Figure 1: An overview of the Hadean Network Simulator topology
In the current version of the simulator we are focusing on the communication aspects between the previously defined components. Let’s look at how our simulator covers internal and external communications between its components as blackboxes (figure 2):
Figure 2 : Communication modelling within the Hadean Network Simulator
The Hadean Network Simulator is built on top of the “NS3” network simulation platform. This choice was based on a previous study we’d performed on the state of the art, where NS-2 and NS-3 were serious candidates.
Besides being very popular open-source simulators, they are both applicable to a broad set of use cases with a good set of contributed modules. However, NS-3 is actively maintained with significant documentation and tutorials, while NS-2 is lightly maintained, especially over the last few years.
NS-3 also has the advantage of a higher modularity (compared to NS-2), as several external animators, data analysis and visualisation tools can be used with it. As part of our requirements, NS-3 supports pcap format, that can be used with different visualisation tools. The simulator components are implemented using NS-3 nodes and TCP channels.
The performance of any distributed system is based on the efficiency of its underlying network communications. As explained previously, client events are going through multiple layers before getting back to clients as a global state update.
Analysing communications at each level would give us insight into potential performance optimisations. Network-related limitations between data centers and the amount of data conveyed through it are aspects that our analysis can rely on.
The following examples give the early use cases of the Hadean Network Simulator.
When scaling up our system, one key point is being able to forecast the resource requirements given numerous parameters. We are using the network simulator to check our scaling model based on system insights (e.g traffic load) and cloud environment inputs (e.g hardware bandwidth). It also considers some performance parameters such as per client outgoing bandwidth, in order to guarantee a good user experience.

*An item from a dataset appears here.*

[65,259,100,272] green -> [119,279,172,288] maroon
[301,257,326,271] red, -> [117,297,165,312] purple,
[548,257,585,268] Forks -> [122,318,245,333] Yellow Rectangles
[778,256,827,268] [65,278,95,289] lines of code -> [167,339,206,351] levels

The simulator gives us information about the network performance under these specific parameters which allows us to adjust the system resources accordingly. It’s also easy to try different combinations of parameters and compare the associated performance when using our simulated model.
Figure 3: Scaling model
Each single process in the core simulation is broadcasting regular updates to the replication layer. The corresponding data throughput increases as the workload scales up.

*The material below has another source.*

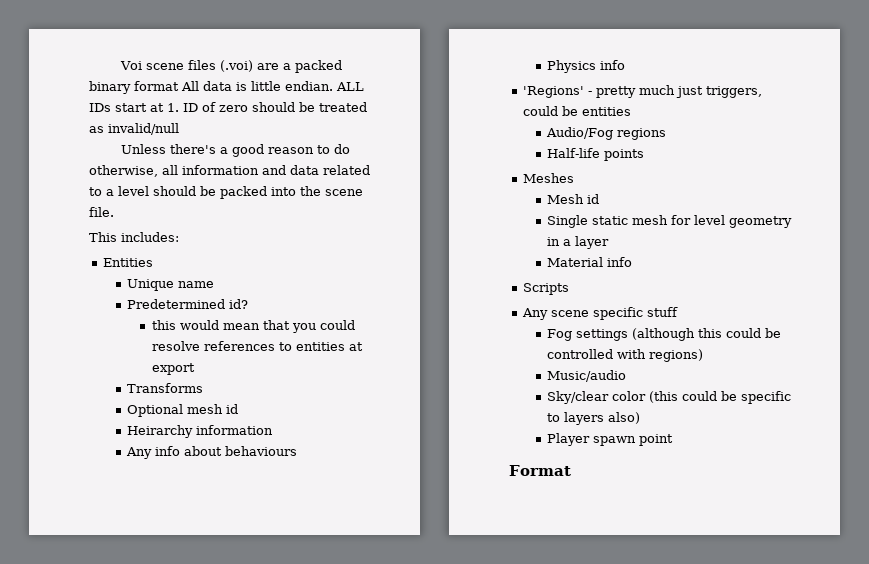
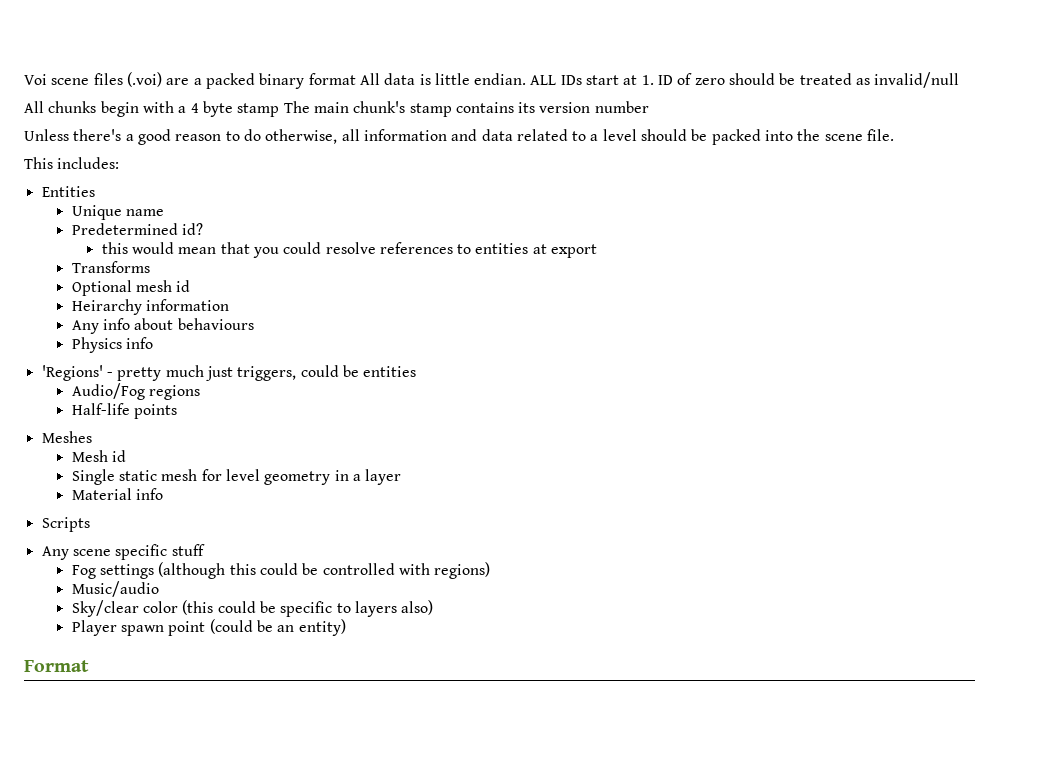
(179, 129) none -> [24,101,649,117] // All chunks begin with a 4 byte stamp The main chunk's stamp contains its version number
(674, 440) none -> [209,619,346,636] (could be an entity)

In order to efficiently manage data transfer between the two components we need to compare different communication patterns (see Figure 4).
Figure 4 : Core to application layer communication patterns
Most of the time, it’s hard to get all the solutions implemented and compared. However, the network simulator offers us an easy and less costly way to do it. Thus, we are using it for evaluating and investigating new solutions and making decisions for future implementations.
In this post, we have given a high-level overview of the current design of the Hadean Network Simulator by describing the main simulated components and some relevant use cases. We are still working on improving our simulation platform to be integrated at different levels of the product life (e.g. POC, CI).
For this perspective, our current work is focusing on improving the simulator accuracy to get deeper insights on the different network aspects of our system. When we next revisit Hadean Network Simulator in our blog, it will be to explore the progress we’ve made.